TiHoCL targeted sequencing panel achieved good run metrics. (A) Distribution of read lengths obtained after mapping quality (MAPQ) filtering with the panel on 29 dog samples. (B) Target coverage per sample. The Median coverage was greater than 500X for all samples. (C) Coverage of all samples per target. For seven targets the median coverage was smaller than 500X, two of them being outliers with a median coverage smaller than 100X.

Figure 3

TiHoCL targeted sequencing panel enabled detection of natural genetic variation in the study cohort and of variants associated with CL relapse and survival. (A) Heatmap of polymorphic “pooled” variants across 29 dog samples. Variants are indicated with respect to the reference genome. REF: reference allele; ALT: alternative allele. No association was observed between WHO clinical stage classification, sex, neuter status, treatment protocol, and age at diagnosis and PFS or OS using univariate Cox regression modeling. Heatmap columns were clustered hierarchically using complete linkage, based on their euclidean distances.
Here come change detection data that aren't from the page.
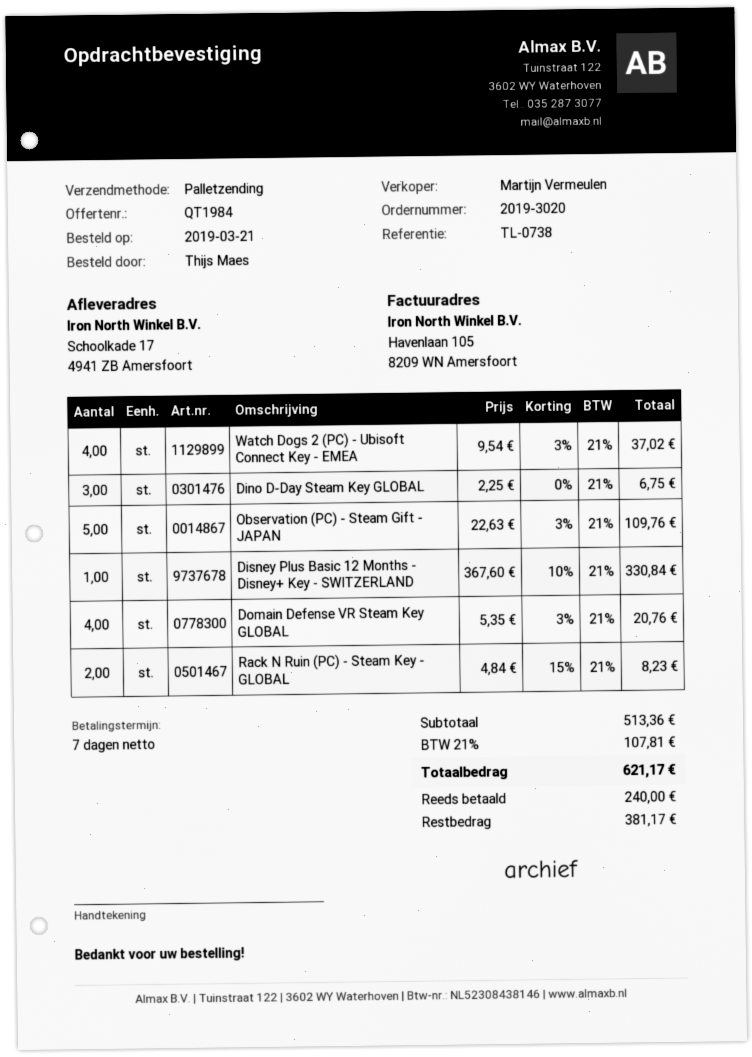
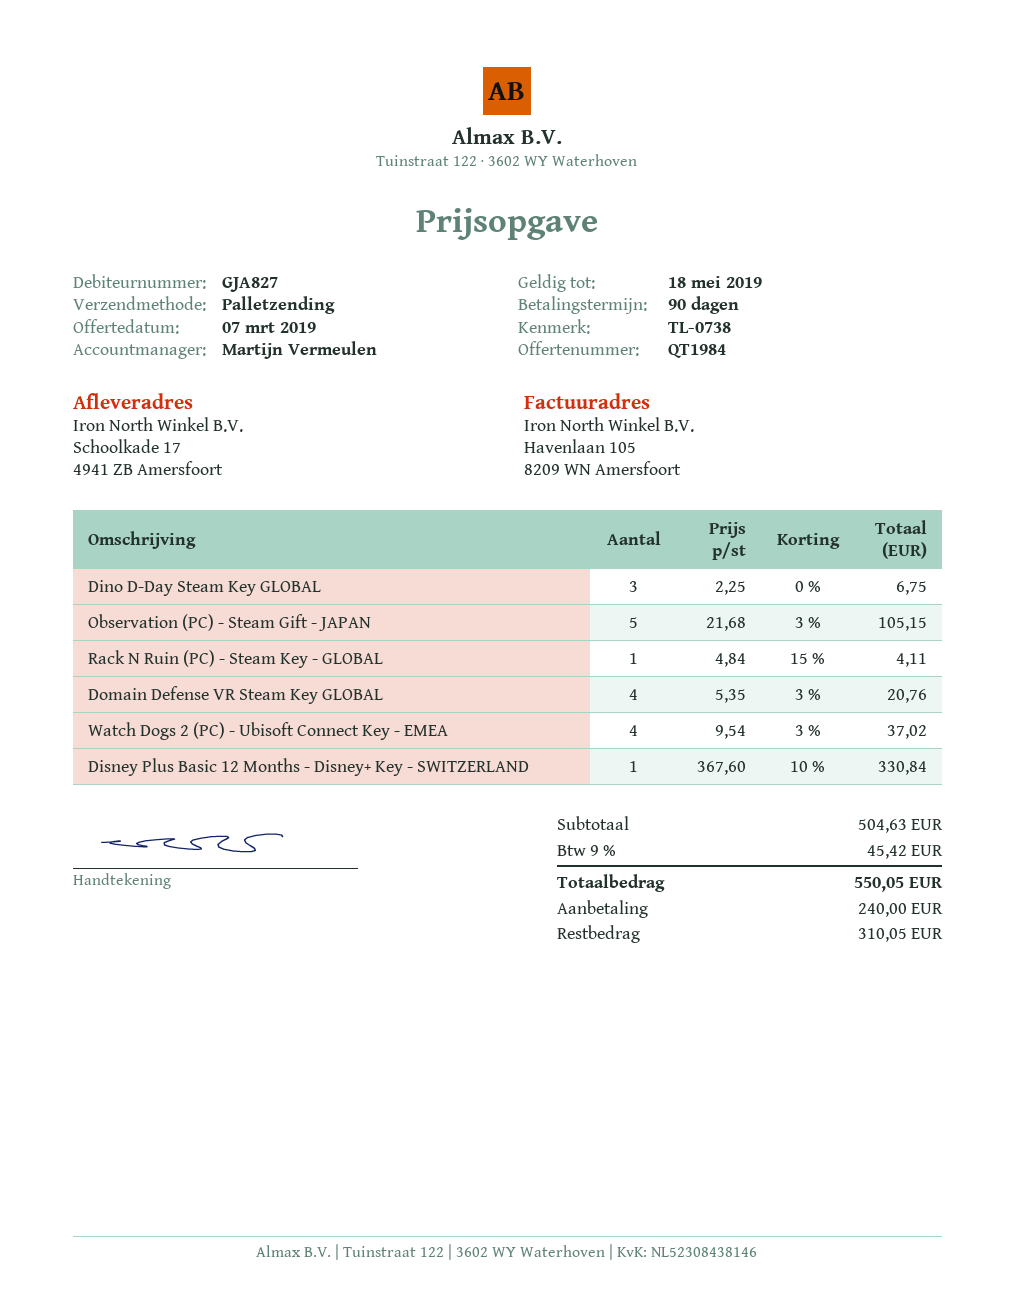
payment terms: 7 days -> 90 days
Observation (PC) - Steam Gift - JAPAN: 5 x 22.63 - 3% = 109.76 -> 5 x 21.68 - 3% = 105.15
Rack N Ruin (PC) - Steam Key - GLOBAL: 2 x 4.84 - 15% = 8.23 -> 1 x 4.84 - 15% = 4.11
subtotal: 513.36 -> 504.63
tax: 21% = 107.81 -> 9% = 45.42
total: 621.17 -> 550.05
balance: 381.17 -> 310.05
Heatmap rows were sorted according to sample number. (B) Graphical workflow of the approach applied to identify genetic variants associated with PFS and OS. The numbers in boxes indicate the number of genetic variants selected in the corresponding step for PFS (violet) and OS (green). (C) Forest plot of cox regression hazard ratios for analysis of PFS and OS. A significant p-value and a hazard ratio smaller than 1 indicate a strong relationship between the variant and a decreased risk of death (OS)/relapse (PFS); a significant p-value and a hazard ratio greater than 1 indicate a strong relationship between the variant and an increased risk of death (OS)/relapse (PFS). Non-significant variants in the models are displayed in gray. The variant chr30:7335189G > C, which is placed on the same target and features the same pattern as chr30:7335099GGT > TGG, was removed prior to the analysis, but would also have a positive hazard ratio for PFS. Similarly, the variant chr2:64656755G > A, which is placed on the same target and features the same pattern as chr2:64656696G > A, was removed prior to the analysis, but would also have a negative hazard ratio for OS. (D,E) Survival based on samples separated by the median risk scores derived from the final cox models for PFS (D) and (E) OS.